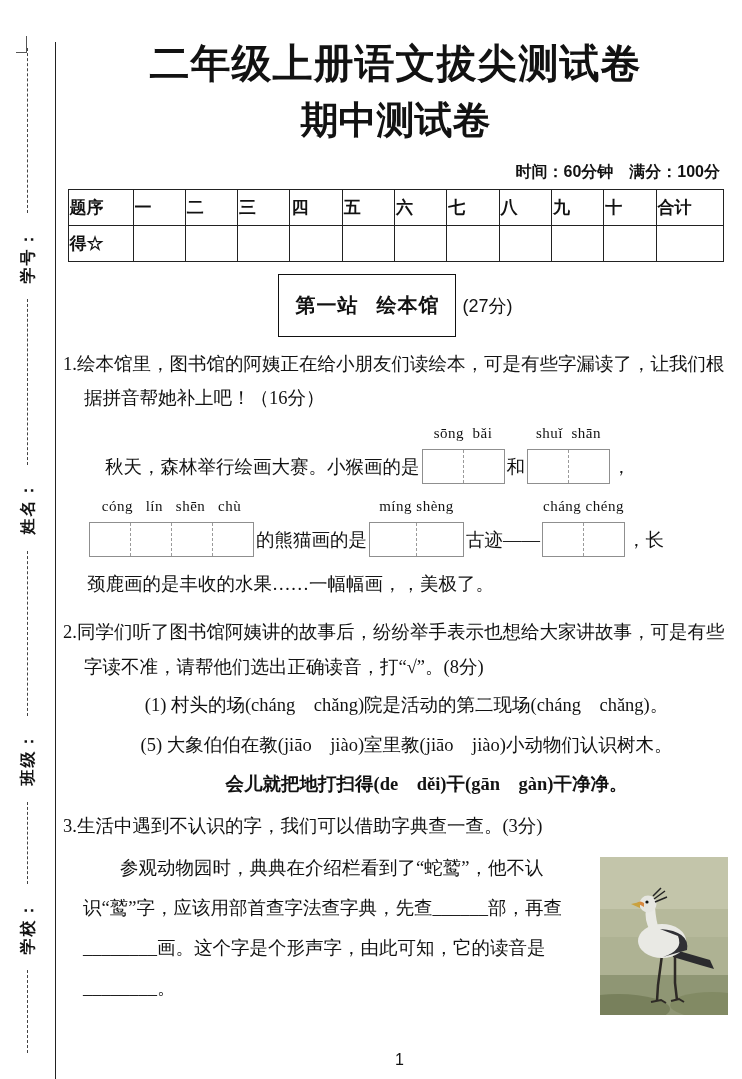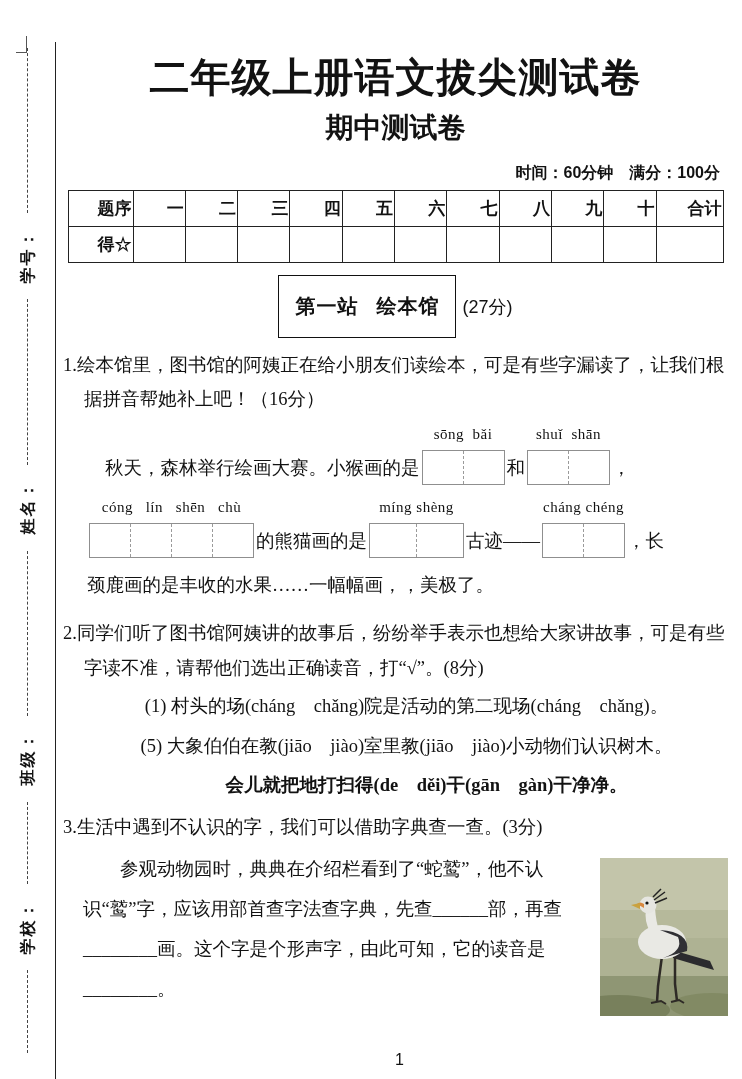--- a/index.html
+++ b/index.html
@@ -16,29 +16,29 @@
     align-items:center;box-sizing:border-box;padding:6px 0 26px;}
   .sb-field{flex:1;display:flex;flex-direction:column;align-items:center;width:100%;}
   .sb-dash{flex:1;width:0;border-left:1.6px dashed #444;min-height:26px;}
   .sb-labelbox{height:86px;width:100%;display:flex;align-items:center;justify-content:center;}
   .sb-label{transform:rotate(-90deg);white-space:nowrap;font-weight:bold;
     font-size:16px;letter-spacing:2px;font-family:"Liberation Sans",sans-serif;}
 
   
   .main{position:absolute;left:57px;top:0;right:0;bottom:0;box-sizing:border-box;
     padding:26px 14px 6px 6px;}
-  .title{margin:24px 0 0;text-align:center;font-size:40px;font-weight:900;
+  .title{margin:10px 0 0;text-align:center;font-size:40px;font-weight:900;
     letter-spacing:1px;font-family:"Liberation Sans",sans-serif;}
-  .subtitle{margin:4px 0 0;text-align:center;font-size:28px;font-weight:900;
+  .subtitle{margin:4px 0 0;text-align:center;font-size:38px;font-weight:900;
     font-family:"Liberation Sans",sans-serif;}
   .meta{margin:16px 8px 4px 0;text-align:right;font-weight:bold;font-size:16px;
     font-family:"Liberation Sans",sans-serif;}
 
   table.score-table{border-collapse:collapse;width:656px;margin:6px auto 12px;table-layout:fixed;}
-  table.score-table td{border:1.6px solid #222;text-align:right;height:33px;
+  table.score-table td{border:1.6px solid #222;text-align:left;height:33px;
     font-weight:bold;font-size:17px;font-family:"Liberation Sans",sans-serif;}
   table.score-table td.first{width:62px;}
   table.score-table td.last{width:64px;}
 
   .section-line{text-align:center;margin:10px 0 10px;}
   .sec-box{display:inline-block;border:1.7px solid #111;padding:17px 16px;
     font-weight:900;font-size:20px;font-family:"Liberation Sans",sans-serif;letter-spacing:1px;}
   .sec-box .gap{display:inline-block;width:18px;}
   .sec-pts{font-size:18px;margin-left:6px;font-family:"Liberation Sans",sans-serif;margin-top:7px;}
--
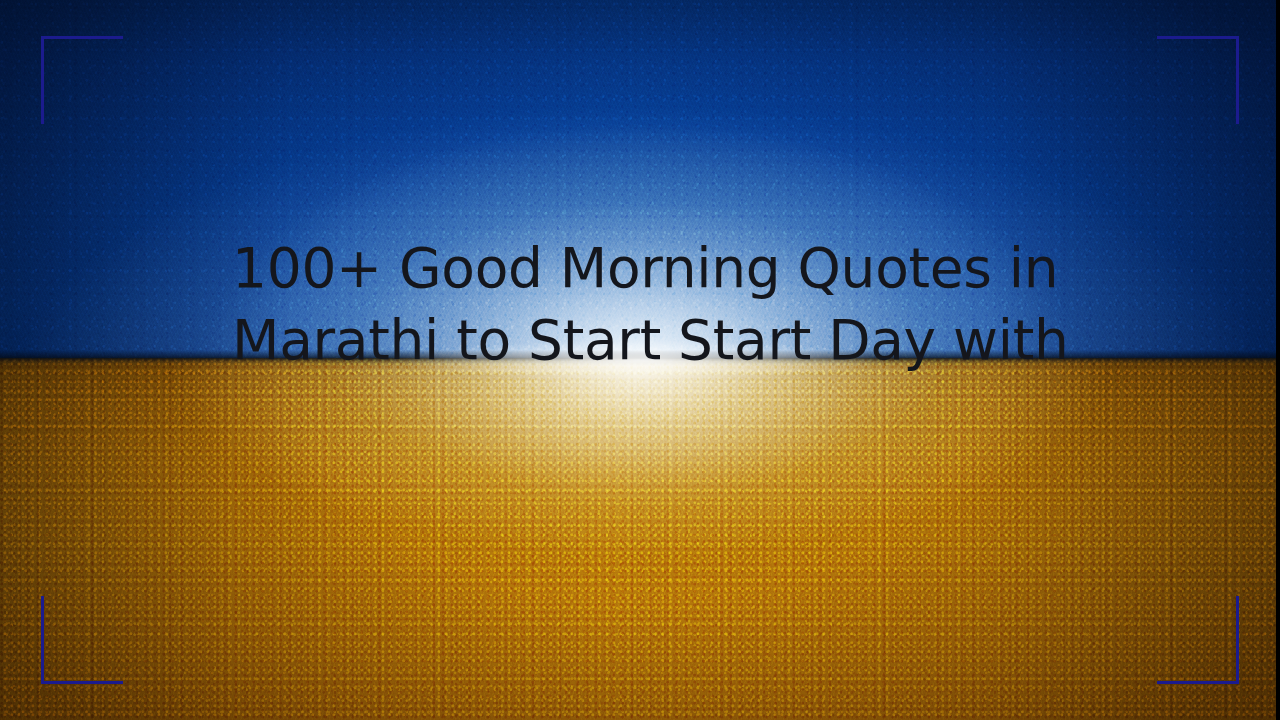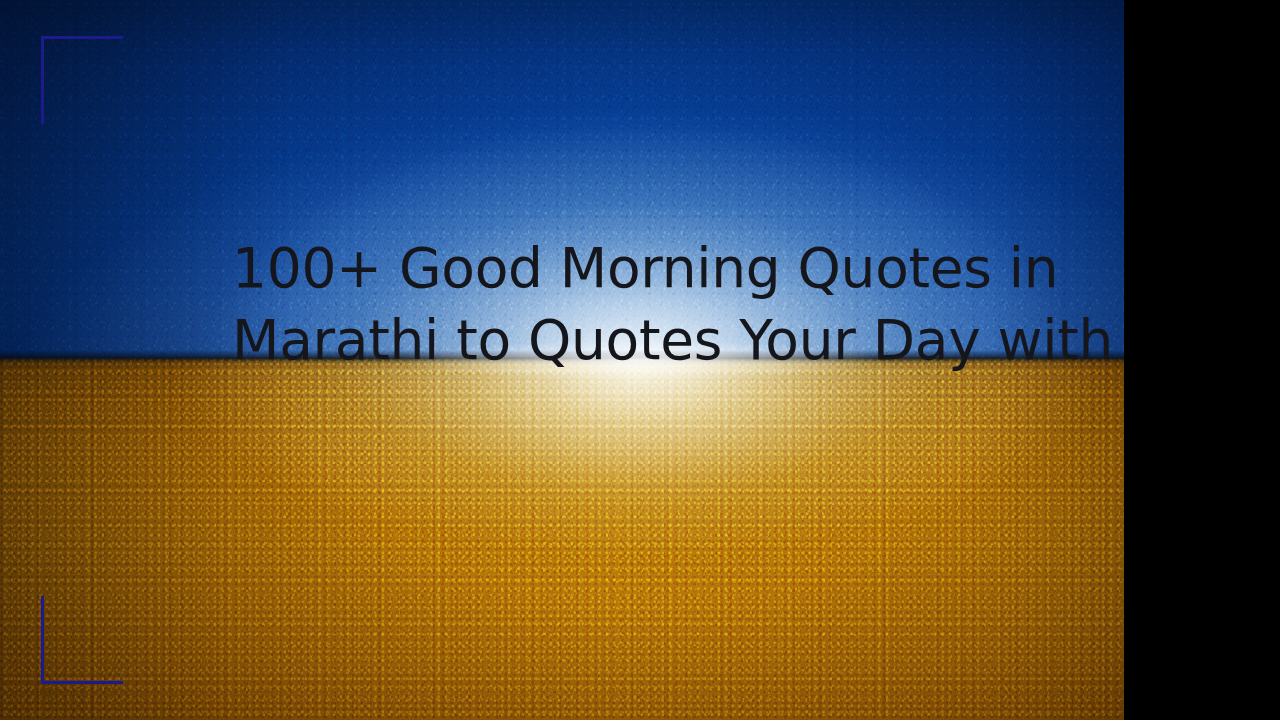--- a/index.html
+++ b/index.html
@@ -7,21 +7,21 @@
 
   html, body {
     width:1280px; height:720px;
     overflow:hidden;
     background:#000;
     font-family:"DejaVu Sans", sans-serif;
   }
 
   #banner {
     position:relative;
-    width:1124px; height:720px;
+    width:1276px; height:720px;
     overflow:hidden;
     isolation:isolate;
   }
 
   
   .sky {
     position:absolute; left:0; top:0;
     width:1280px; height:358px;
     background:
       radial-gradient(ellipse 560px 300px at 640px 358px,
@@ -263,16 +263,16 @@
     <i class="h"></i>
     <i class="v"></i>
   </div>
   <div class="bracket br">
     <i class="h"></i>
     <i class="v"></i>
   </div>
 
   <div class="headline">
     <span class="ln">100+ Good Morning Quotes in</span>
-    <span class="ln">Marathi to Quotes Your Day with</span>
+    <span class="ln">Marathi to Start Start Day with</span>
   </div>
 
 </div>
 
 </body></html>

**Directions**
Please tally the lines above that include the word "right" and answer with the number by itself.

**Written answer**
3